Work to complete: Exact copy required. Repeat the records, but keep the pictures out.

Supplied records:
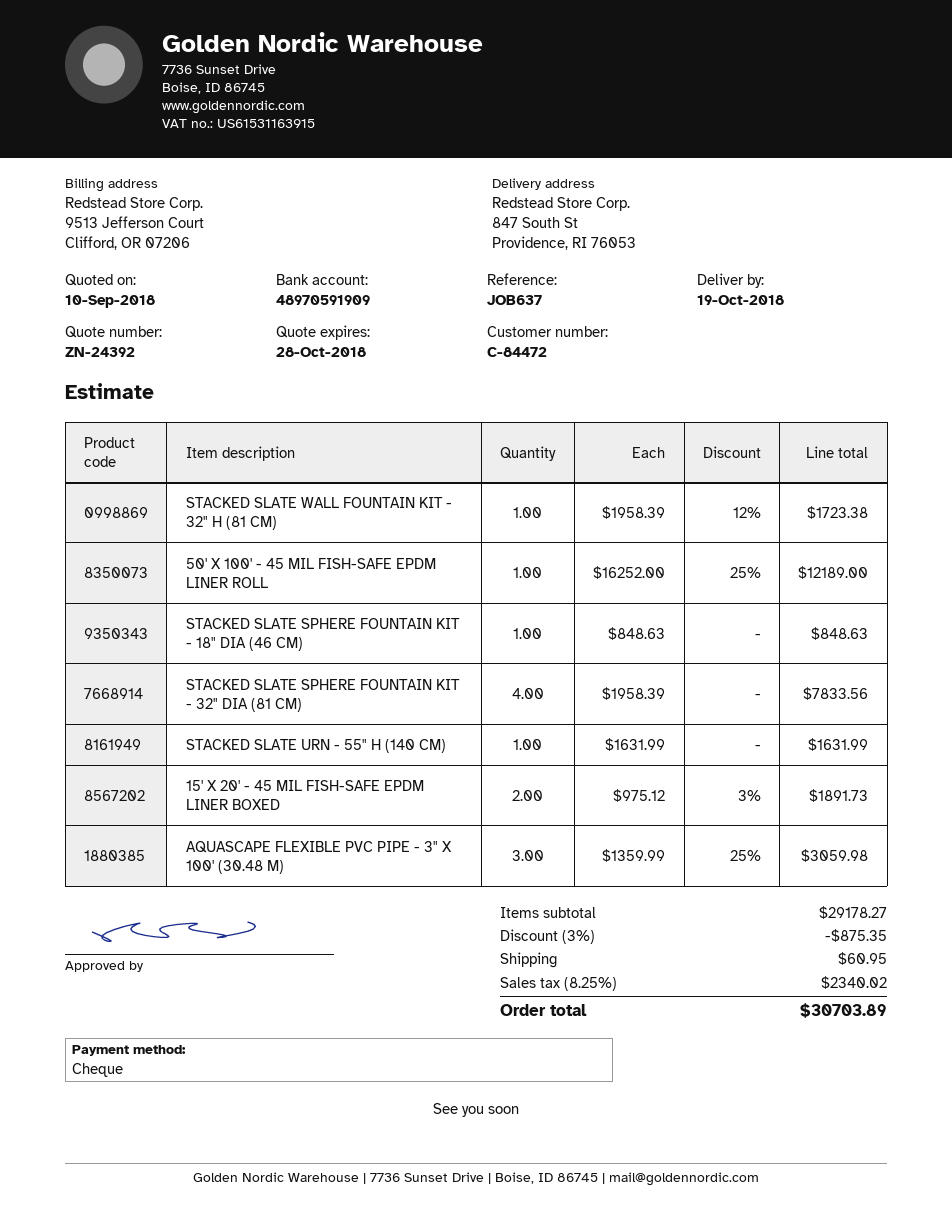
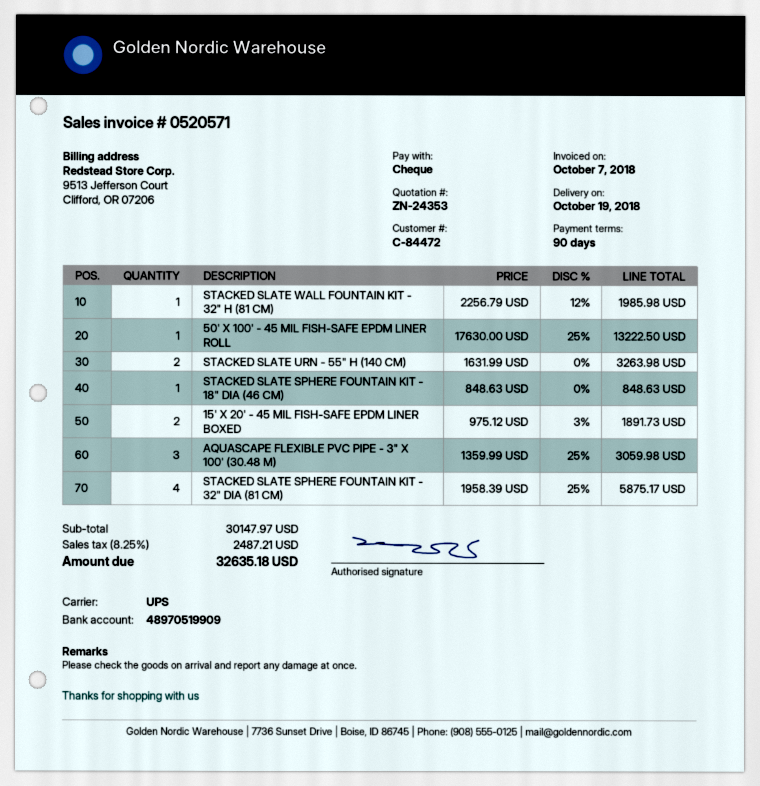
quote number: ZN-24392 -> ZN-24353
bank account: 48970591909 -> 48970519909
STACKED SLATE WALL FOUNTAIN KIT - 32" H (81 CM): 1 x 1958.39 - 12% = 1723.38 -> 1 x 2256.79 - 12% = 1985.98
50' X 100' - 45 MIL FISH-SAFE EPDM LINER ROLL: 1 x 16252.00 - 25% = 12189.00 -> 1 x 17630.00 - 25% = 13222.50
STACKED SLATE SPHERE FOUNTAIN KIT - 32" DIA (81 CM): 4 x 1958.39 = 7833.56 -> 4 x 1958.39 - 25% = 5875.17
STACKED SLATE URN - 55" H (140 CM): 1 x 1631.99 = 1631.99 -> 2 x 1631.99 = 3263.98
subtotal: 29178.27 -> 30147.97
discount: 3% = 875.35 -> none
shipping: 60.95 -> none
tax: 8.25% = 2340.02 -> 8.25% = 2487.21
total: 30703.89 -> 32635.18

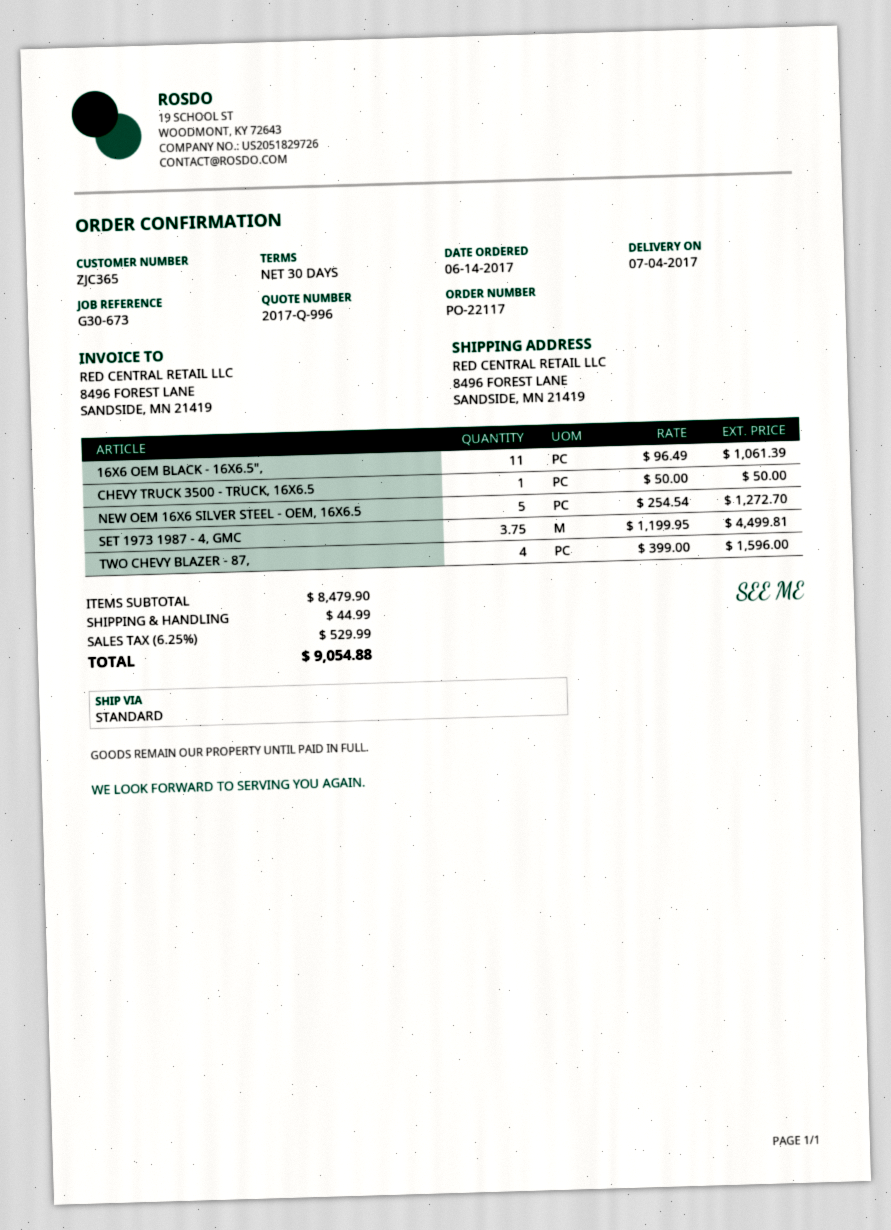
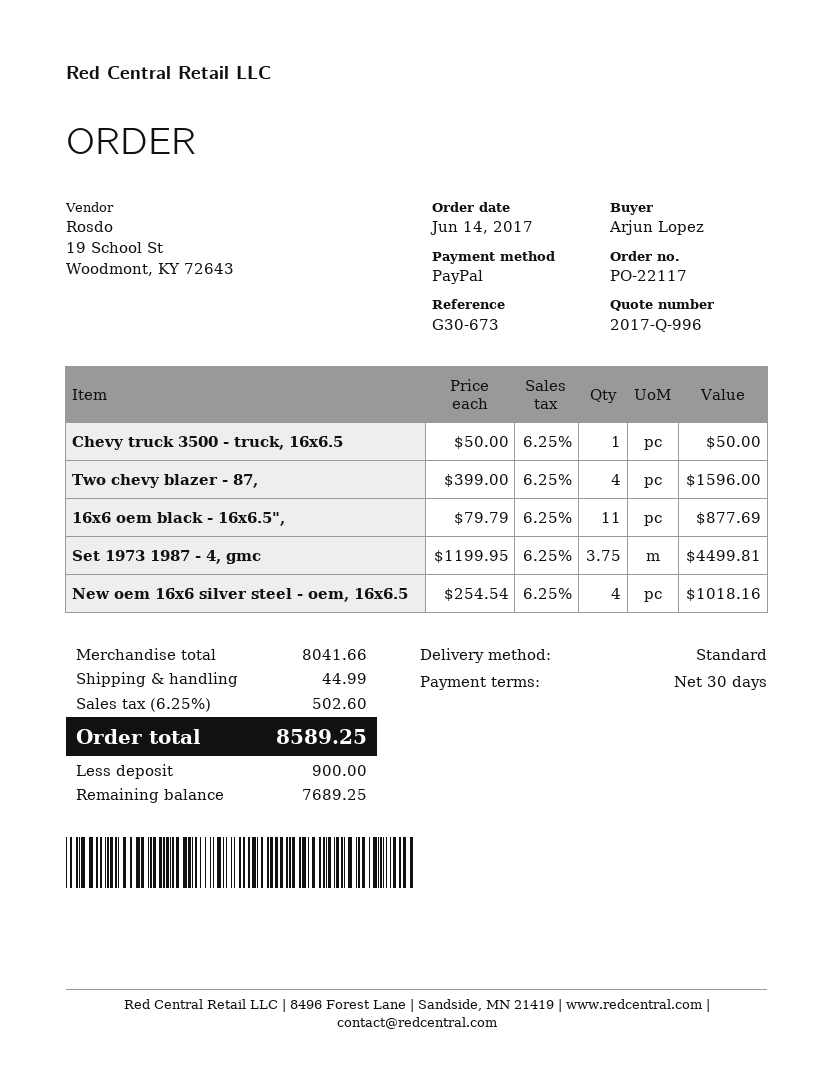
16X6 OEM BLACK - 16X6.5",: 11 x 96.49 = 1061.39 -> 11 x 79.79 = 877.69
NEW OEM 16X6 SILVER STEEL - OEM, 16X6.5: 5 x 254.54 = 1272.70 -> 4 x 254.54 = 1018.16
subtotal: 8479.90 -> 8041.66
tax: 6.25% = 529.99 -> 6.25% = 502.60
total: 9054.88 -> 8589.25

Response for this exercise:
quote number: ZN-24392 -> ZN-24353
bank account: 48970591909 -> 48970519909
STACKED SLATE WALL FOUNTAIN KIT - 32" H (81 CM): 1 x 1958.39 - 12% = 1723.38 -> 1 x 2256.79 - 12% = 1985.98
50' X 100' - 45 MIL FISH-SAFE EPDM LINER ROLL: 1 x 16252.00 - 25% = 12189.00 -> 1 x 17630.00 - 25% = 13222.50
STACKED SLATE SPHERE FOUNTAIN KIT - 32" DIA (81 CM): 4 x 1958.39 = 7833.56 -> 4 x 1958.39 - 25% = 5875.17
STACKED SLATE URN - 55" H (140 CM): 1 x 1631.99 = 1631.99 -> 2 x 1631.99 = 3263.98
subtotal: 29178.27 -> 30147.97
discount: 3% = 875.35 -> none
shipping: 60.95 -> none
tax: 8.25% = 2340.02 -> 8.25% = 2487.21
total: 30703.89 -> 32635.18

16X6 OEM BLACK - 16X6.5",: 11 x 96.49 = 1061.39 -> 11 x 79.79 = 877.69
NEW OEM 16X6 SILVER STEEL - OEM, 16X6.5: 5 x 254.54 = 1272.70 -> 4 x 254.54 = 1018.16
subtotal: 8479.90 -> 8041.66
tax: 6.25% = 529.99 -> 6.25% = 502.60
total: 9054.88 -> 8589.25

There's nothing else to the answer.